Controller → Application / Service → Domain → Infrastructure / Mapper
LayerResponsibilityMust not
ControllerParam validation, permission annotations, OpenAPI annotations, response wrappingContain business rules; call a Mapper directly
Application / ServiceUse-case orchestration, transactions, permission context, audit eventsReturn database entities to the client
DomainDomain rules, state transitions, value objectsDepend on web or persistence frameworks
Infrastructure / MapperSQL, persistence, external adaptersBypass the Service to reach the Controller
DTO / VORequest and response modelsReuse Entities across the boundary

The entity never leaves the persistence boundary — DTOs and VOs cross it instead. The code generator is held to the same rules: it will not emit a “Controller calls Mapper directly” shortcut.

The architecture is default-deny:

  • Unauthenticated requests get 401; unauthorized requests get 403.
  • Every protected endpoint declares its permission; generated modules ship with permission annotations, not without.
  • Five permission layers cover the surface: menu (navigation), button (UI actions), API (server entry), data (query scope) and asset (private file access).

See Security & RBAC for the full model.

  • Both MySQL 8.4 LTS and PostgreSQL 18.4 are supported in 1.0.
  • All schema changes go through Flyway — no manual production changes that get documented afterwards.
  • Tables use the sr_ prefix so they don’t collide when StackRivet lives inside a customer’s database.
  • Core tables carry id, created_at, updated_at; auditable tables add created_by / updated_by; multi-tenant-ready tables carry tenant_id; soft-deletable tables carry deleted / deleted_at.

Every request carries a traceId, surfaced in the unified exception response so an error in the UI can be traced to a server log.
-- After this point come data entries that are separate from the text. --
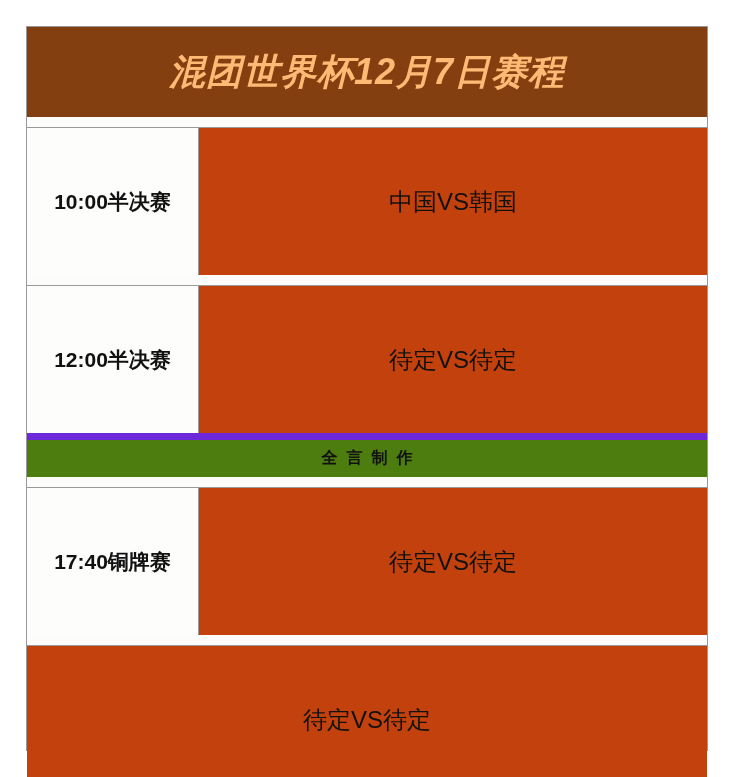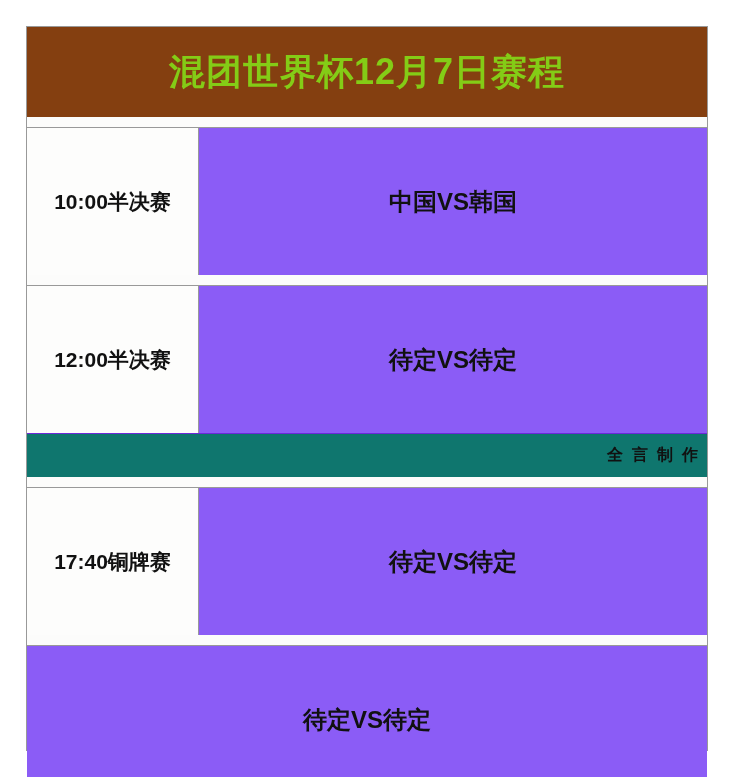--- a/index.html
+++ b/index.html
@@ -25,26 +25,27 @@
   }
   .title-bar {
     height: 90px;
     background: #843f10;
     display: flex;
     align-items: center;
     justify-content: center;
     box-sizing: border-box;
   }
   .title-text {
-    color: #84cc16;
+    color: #fdba74;
     font-size: 36px;
     font-weight: bold;
     letter-spacing: 1px;
     line-height: 1;
     font-family: "Liberation Sans", sans-serif;
+    font-style: italic;
   }
   .row {
     display: flex;
     box-sizing: border-box;
     border-top: 1px solid #999999;
   }
   .match-row {
     height: 148px;
     margin-top: 10px;
   }
@@ -60,32 +61,32 @@
     color: #111111;
     background: #fdfdfc;
   }
   .cell-match {
     flex: 1;
     box-sizing: border-box;
     display: flex;
     align-items: center;
     justify-content: center;
     font-size: 24px;
-    font-weight: bold;
+    font-weight: normal;
     color: #111111;
-    background: #8b5cf6;
+    background: #c2410c;
   }
   .credit-row {
     height: 44px;
     display: flex;
     align-items: center;
-    justify-content: flex-end;
+    justify-content: center;
     box-sizing: border-box;
-    border-top: 1px solid #6d28d9;
-    background: #0f766e;
+    border-top: 7px solid #6d28d9;
+    background: #4d7c0f;
   }
   .credit-text {
     font-size: 16px;
     font-weight: bold;
     color: #111111;
     letter-spacing: 9px;
     text-indent: 9px;
   }
 </style>
 </head>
Actuator, Micrometer and an optional OpenTelemetry profile are built in, and stackrivet doctor diagnoses common environment problems (JDK, Node, Docker, database, object storage, port conflicts).

The same application runs from a laptop to an HA cluster:

ShapeTopology
Local devVite dev server + Spring Boot + Docker MySQL/PostgreSQL + MinIO
Small-team productionNginx → static admin + Spring Boot app → managed database + S3/OSS
EnterpriseLoad balancer → multiple app nodes → HA database + enterprise object storage + OIDC/SAML/LDAP

Because the app aims to be stateless (uploads go straight to object storage, heavy work runs as async tasks, lists are paginated), scaling out is adding nodes behind a load balancer — not re-architecting.